His friend Max Virgo, 23, says he’s not surprised the number of clubs is reducing, with safety an ongoing concern.

“It could be to do with the nightlife having a reputation for crime in the cities. People think there’s been a rise in violence and king hits and stuff.

“We don’t often go clubbing, we probably prefer to get together at venues with a beer garden, somewhere you can be relaxed and not crammed in a little room.”

‘People in habit of staying home’

In Victoria, at Geelong’s Home House nightclub, venue manager Jhor Samphanh is prepping the bar for a busy night.

Jhor, who is in his early 30s, says attitudes to going out have changed dramatically since he first hit the scene.

“Ten years ago, people would stay out until 6am dancing, but now they go home much earlier,” he says.

“And because there’s social media now, people are afraid they’ll get their photo taken kissing some person when they’re drunk, and be made fun of.”

His colleague Chantelle Lazarevic agrees that the weekly ritual of a big night out is out of fashion.

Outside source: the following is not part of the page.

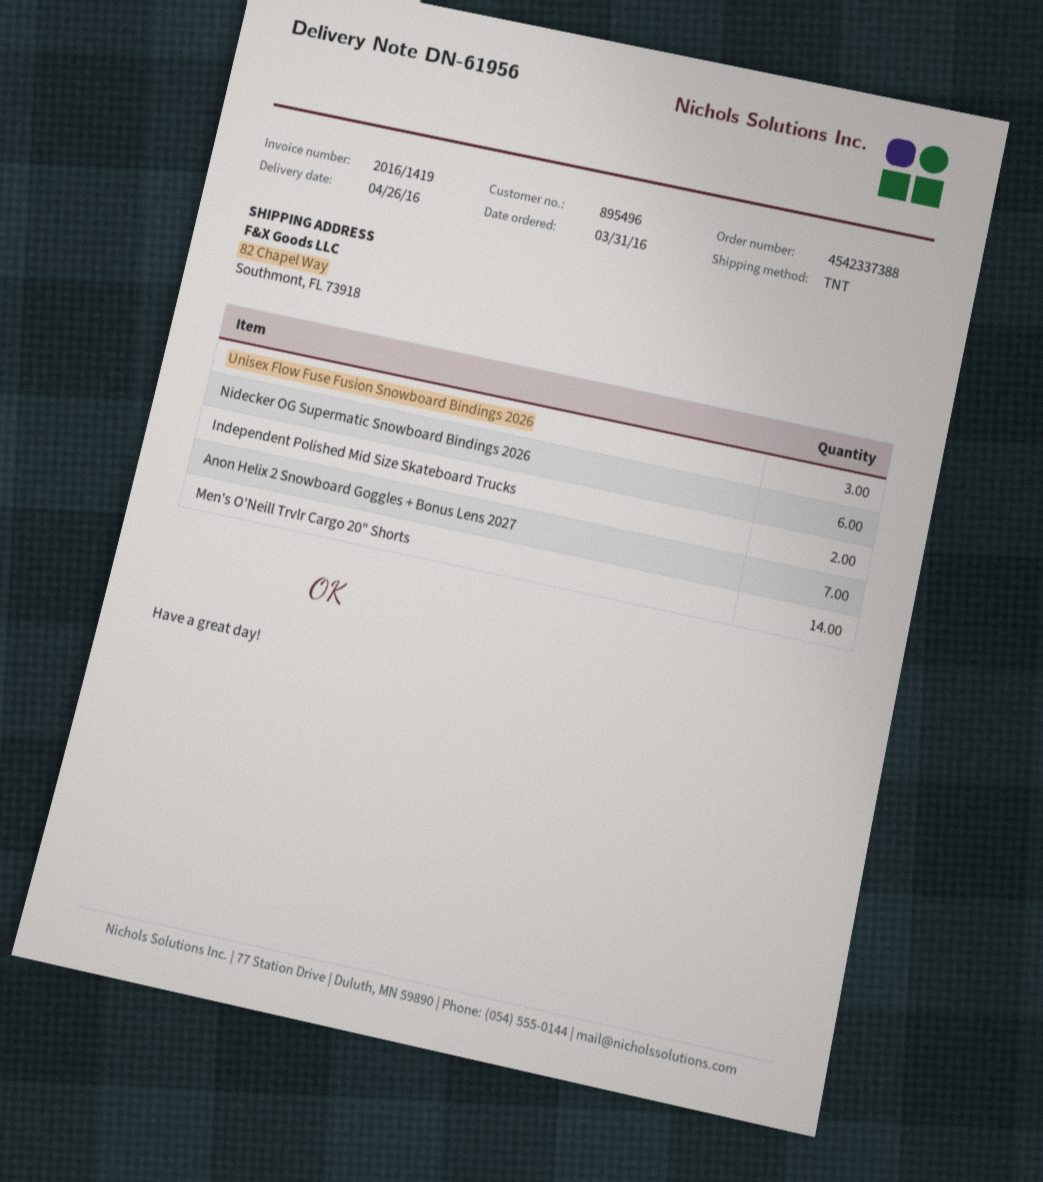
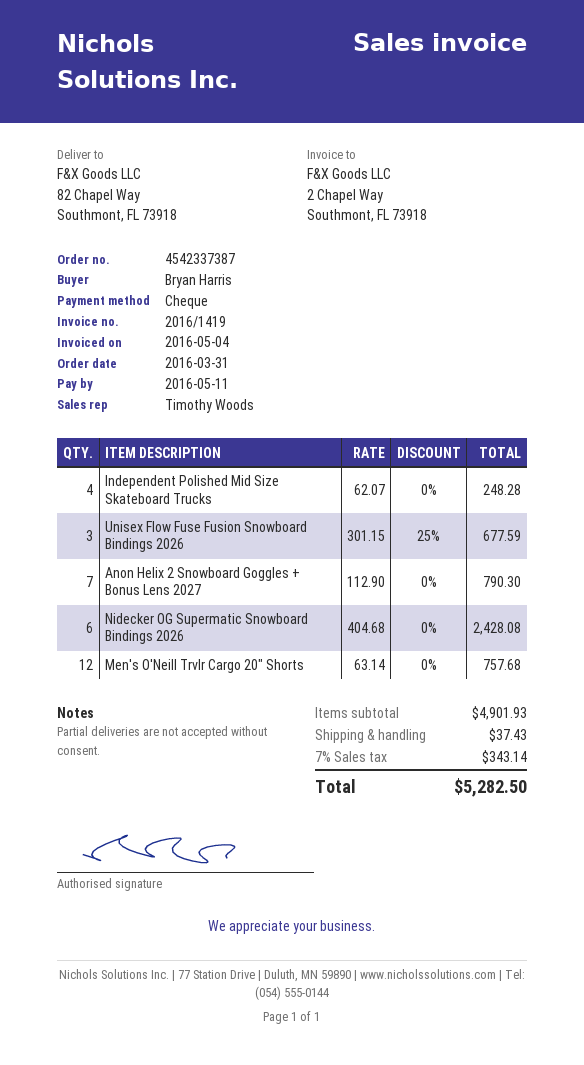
order number: 4542337388 -> 4542337387
Independent Polished Mid Size Skateboard Trucks: 2 -> 4
Men's O'Neill Trvlr Cargo 20" Shorts: 14 -> 12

“I definitely think it [COVID-19] has played a big part over the past couple of years,” she says.

“I think people have got comfortable staying in their comfort zone at home, and because of social media they don’t even need to venture out to do anything.”

Pandemic recluses

Nightclubs suffered more than other venues during the COVID pandemic, jinxed by a business model based on large numbers of people dancing intimately indoors.

Home House nightclub co-owner Mario Gregorio says many establishments are renovating to include outdoor bar areas in response.

“Some businesses have adapted to increase the beer gardens and outdoor space, because at the moment patrons love being outside – it’s probably to do with outdoor festivals being so popular as well,” he says.

“People also prefer to dress down and have a more casual atmosphere, so we’ve relaxed our dress code and are adapting the type of music we play.”

Cost squeeze

There are other pressures on the business model.

A restructure of music licensing fees means that venues have to pay a set amount linked to their capacity for each night they open.

So that means a club with a 500-person capacity has to pay a fee based on 500 people, even if only a dozen people actually turn up.

Simon Barwood, who heads the WA Nightclub Association and runs two nightclubs in Perth, says costs have increased a lot over the past 20 years.

“We’re now charged quite hefty fees to play music in the clubs – it’s gone from around $10,000 a year to over $100,000 for some clubs,” he says.

Other club owners are reporting increases in liquor licensing fees and wages, and difficulties sourcing enough security guards.

Mr Barwood says it will be up to nightclub owners to find ways to stay competitive, profitable and relevant.

“I think the nightclub experience is still relevant to young people – there is a need for us as humans to be social and be physically present with each other,” he says.

“Nightclubs can give you that experience — to be with like-minded people with a passion for music.”